**Data for review**:
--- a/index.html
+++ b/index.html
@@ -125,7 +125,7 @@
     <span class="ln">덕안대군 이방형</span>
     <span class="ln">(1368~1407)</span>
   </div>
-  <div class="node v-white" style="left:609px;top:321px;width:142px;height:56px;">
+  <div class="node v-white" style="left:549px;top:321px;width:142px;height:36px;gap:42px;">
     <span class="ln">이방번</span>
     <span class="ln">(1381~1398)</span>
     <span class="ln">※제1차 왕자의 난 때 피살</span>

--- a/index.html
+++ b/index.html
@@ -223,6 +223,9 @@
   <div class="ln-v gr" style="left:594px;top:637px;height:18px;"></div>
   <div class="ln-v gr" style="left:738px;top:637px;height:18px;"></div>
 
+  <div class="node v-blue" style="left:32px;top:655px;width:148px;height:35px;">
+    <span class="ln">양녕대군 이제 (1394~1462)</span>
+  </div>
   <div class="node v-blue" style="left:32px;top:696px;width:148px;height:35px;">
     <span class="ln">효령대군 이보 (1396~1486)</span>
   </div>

==

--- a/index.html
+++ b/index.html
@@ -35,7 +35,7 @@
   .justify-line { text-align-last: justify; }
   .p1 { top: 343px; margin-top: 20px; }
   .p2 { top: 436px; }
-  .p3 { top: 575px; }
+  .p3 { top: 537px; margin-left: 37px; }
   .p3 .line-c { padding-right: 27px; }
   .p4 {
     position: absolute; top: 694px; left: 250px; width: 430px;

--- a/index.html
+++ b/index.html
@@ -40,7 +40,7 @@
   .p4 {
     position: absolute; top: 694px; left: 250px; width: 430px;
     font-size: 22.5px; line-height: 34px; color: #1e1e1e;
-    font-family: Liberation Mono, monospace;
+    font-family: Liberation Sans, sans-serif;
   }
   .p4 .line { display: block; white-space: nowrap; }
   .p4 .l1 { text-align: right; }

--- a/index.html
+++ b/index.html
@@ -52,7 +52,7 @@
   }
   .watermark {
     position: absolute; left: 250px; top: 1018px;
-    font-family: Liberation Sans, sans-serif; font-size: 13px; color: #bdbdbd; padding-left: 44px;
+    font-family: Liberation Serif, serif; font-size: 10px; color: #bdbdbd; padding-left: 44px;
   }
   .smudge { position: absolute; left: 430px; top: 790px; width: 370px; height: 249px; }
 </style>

**How to complete this task**: When a line in the listing includes the word "absolute", report that line in full.

**Solution for this exercise**:
     position: absolute; top: 694px; left: 250px; width: 430px;
     position: absolute; top: 694px; left: 250px; width: 430px;
     position: absolute; left: 250px; top: 1018px;
   .smudge { position: absolute; left: 430px; top: 790px; width: 370px; height: 249px; }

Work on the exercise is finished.